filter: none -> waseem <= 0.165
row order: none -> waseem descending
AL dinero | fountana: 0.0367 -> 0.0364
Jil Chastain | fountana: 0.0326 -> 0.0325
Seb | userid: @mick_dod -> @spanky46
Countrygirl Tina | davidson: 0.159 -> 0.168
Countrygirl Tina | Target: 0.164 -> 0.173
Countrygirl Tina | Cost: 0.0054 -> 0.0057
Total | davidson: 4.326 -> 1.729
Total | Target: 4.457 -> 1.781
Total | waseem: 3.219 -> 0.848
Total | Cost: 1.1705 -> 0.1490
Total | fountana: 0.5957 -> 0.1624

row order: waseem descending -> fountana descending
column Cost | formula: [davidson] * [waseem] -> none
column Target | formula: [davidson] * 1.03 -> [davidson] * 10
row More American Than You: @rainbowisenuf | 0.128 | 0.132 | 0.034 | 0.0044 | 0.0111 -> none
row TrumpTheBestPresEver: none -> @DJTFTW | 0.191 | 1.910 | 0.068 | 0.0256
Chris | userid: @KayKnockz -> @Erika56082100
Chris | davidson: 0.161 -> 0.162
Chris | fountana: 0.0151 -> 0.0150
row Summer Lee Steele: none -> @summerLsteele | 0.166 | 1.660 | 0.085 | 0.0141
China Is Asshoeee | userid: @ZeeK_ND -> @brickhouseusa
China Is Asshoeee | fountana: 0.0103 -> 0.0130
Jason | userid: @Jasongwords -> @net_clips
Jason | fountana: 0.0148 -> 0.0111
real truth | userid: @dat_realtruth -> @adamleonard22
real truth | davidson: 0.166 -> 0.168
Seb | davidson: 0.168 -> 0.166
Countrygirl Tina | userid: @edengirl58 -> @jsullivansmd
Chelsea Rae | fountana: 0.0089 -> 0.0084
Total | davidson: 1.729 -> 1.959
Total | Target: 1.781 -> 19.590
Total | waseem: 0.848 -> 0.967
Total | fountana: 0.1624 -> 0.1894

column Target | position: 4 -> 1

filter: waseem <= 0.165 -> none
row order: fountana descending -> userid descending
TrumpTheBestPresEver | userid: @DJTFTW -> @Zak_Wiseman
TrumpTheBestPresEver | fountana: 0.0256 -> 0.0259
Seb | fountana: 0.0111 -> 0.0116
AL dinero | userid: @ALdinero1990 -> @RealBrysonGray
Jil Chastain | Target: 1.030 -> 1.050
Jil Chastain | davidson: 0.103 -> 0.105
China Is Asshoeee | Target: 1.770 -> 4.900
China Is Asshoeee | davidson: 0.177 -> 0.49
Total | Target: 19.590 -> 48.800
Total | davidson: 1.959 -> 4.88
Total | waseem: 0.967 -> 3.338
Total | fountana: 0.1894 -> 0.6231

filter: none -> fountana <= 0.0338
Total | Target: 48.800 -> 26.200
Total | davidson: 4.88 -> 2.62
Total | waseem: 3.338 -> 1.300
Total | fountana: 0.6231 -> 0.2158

• • • •

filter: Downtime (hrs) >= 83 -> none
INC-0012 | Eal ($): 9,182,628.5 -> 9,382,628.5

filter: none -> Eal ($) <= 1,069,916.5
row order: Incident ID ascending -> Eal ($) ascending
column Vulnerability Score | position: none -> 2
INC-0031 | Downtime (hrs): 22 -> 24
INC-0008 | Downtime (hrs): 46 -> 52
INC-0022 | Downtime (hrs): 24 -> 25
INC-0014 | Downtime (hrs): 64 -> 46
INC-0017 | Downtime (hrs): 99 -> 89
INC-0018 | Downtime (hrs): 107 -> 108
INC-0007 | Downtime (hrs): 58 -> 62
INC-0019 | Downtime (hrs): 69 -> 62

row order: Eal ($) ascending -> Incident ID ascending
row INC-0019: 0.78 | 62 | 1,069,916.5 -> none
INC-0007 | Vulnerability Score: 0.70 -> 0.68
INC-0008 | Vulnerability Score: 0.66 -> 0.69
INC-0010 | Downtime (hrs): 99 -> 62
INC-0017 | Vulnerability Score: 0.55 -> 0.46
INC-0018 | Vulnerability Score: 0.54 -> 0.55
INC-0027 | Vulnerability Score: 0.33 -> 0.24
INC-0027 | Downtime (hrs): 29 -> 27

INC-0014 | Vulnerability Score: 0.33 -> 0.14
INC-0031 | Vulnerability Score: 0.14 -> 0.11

• • • •

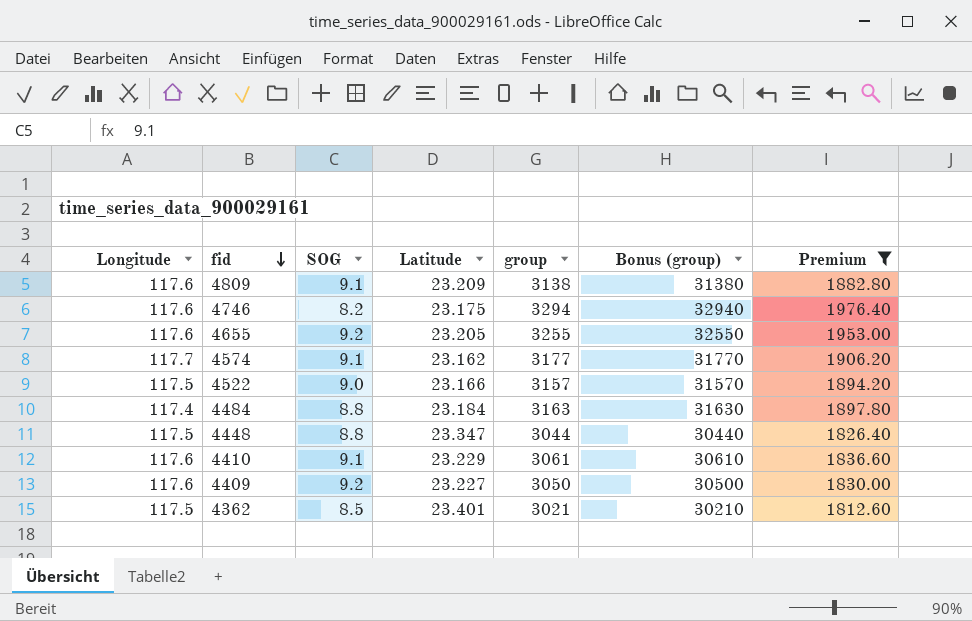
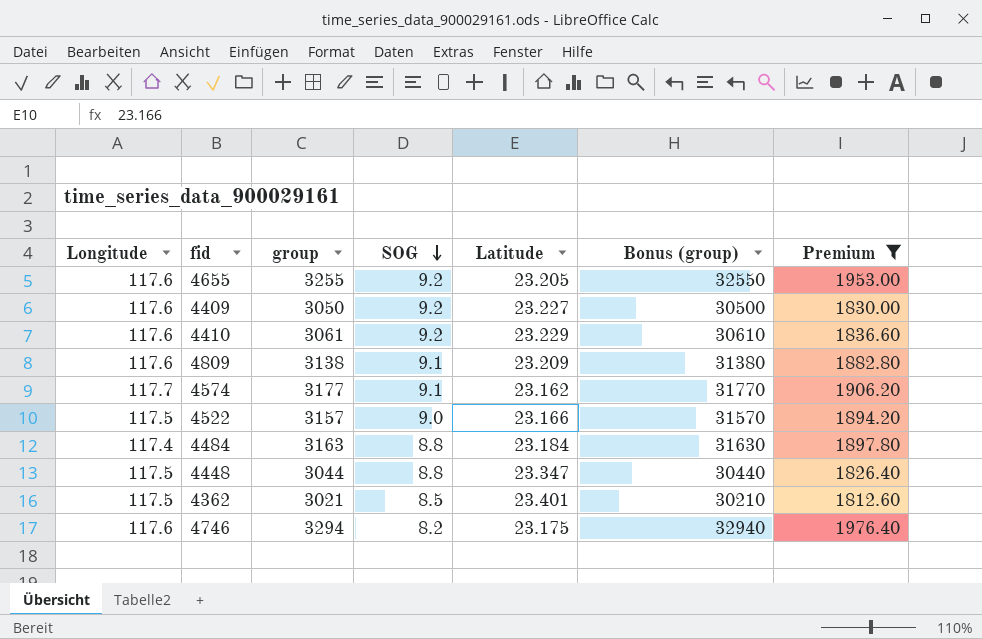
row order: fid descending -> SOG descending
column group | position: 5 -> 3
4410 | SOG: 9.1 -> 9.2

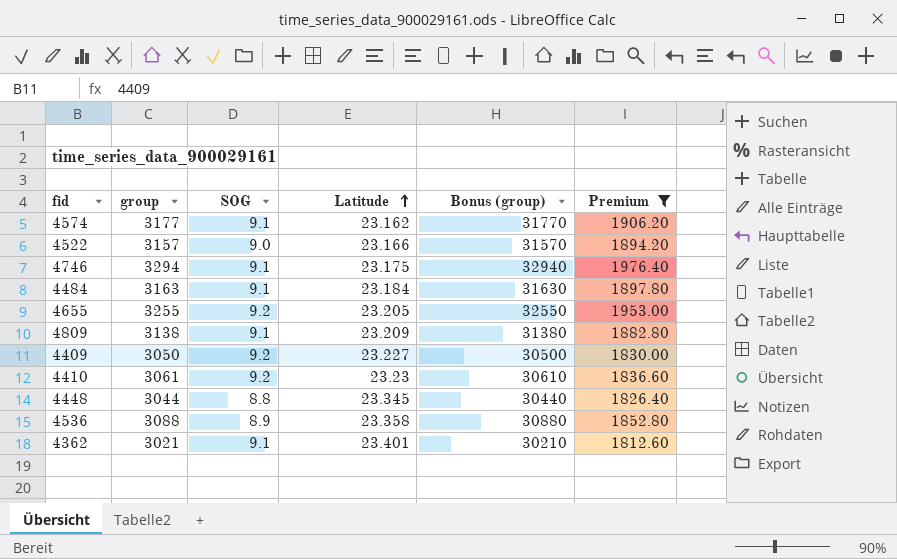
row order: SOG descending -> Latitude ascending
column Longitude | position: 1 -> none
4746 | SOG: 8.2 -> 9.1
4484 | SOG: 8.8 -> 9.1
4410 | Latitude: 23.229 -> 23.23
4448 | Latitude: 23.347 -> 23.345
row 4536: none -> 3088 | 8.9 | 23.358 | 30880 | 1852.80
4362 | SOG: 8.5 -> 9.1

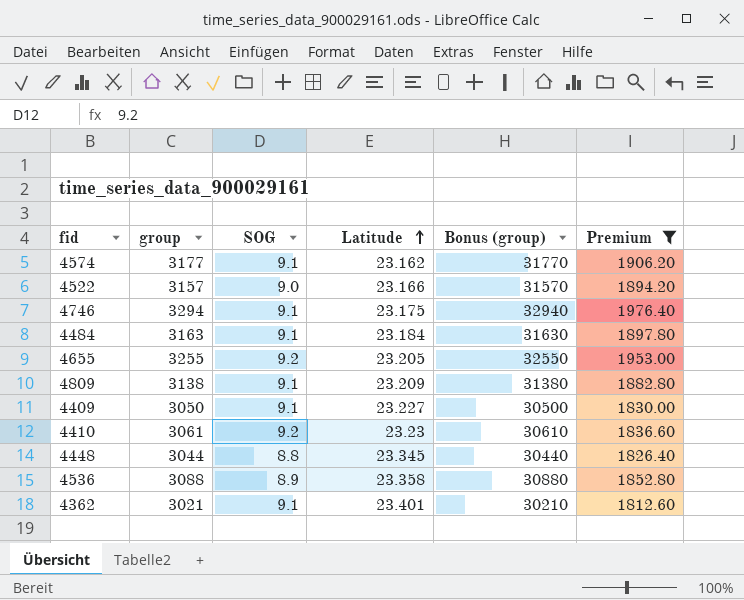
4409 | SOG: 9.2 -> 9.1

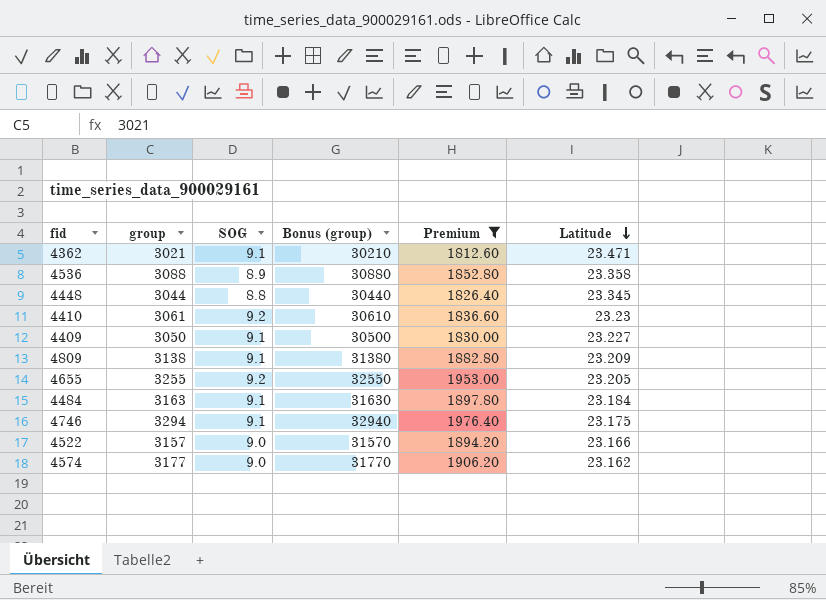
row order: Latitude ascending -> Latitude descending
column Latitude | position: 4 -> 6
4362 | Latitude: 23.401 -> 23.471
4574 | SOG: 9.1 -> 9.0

• • • •

What the task requires
Going back over the entries above, copy word for word every line from the one that has "Total | waseem: 0.848 -> 0.967" on through the one that has "Total | fountana: 0.6231 -> 0.2158".

Answer section
Total | waseem: 0.848 -> 0.967
Total | fountana: 0.1624 -> 0.1894

column Target | position: 4 -> 1

filter: waseem <= 0.165 -> none
row order: fountana descending -> userid descending
TrumpTheBestPresEver | userid: @DJTFTW -> @Zak_Wiseman
TrumpTheBestPresEver | fountana: 0.0256 -> 0.0259
Seb | fountana: 0.0111 -> 0.0116
AL dinero | userid: @ALdinero1990 -> @RealBrysonGray
Jil Chastain | Target: 1.030 -> 1.050
Jil Chastain | davidson: 0.103 -> 0.105
China Is Asshoeee | Target: 1.770 -> 4.900
China Is Asshoeee | davidson: 0.177 -> 0.49
Total | Target: 19.590 -> 48.800
Total | davidson: 1.959 -> 4.88
Total | waseem: 0.967 -> 3.338
Total | fountana: 0.1894 -> 0.6231

filter: none -> fountana <= 0.0338
Total | Target: 48.800 -> 26.200
Total | davidson: 4.88 -> 2.62
Total | waseem: 3.338 -> 1.300
Total | fountana: 0.6231 -> 0.2158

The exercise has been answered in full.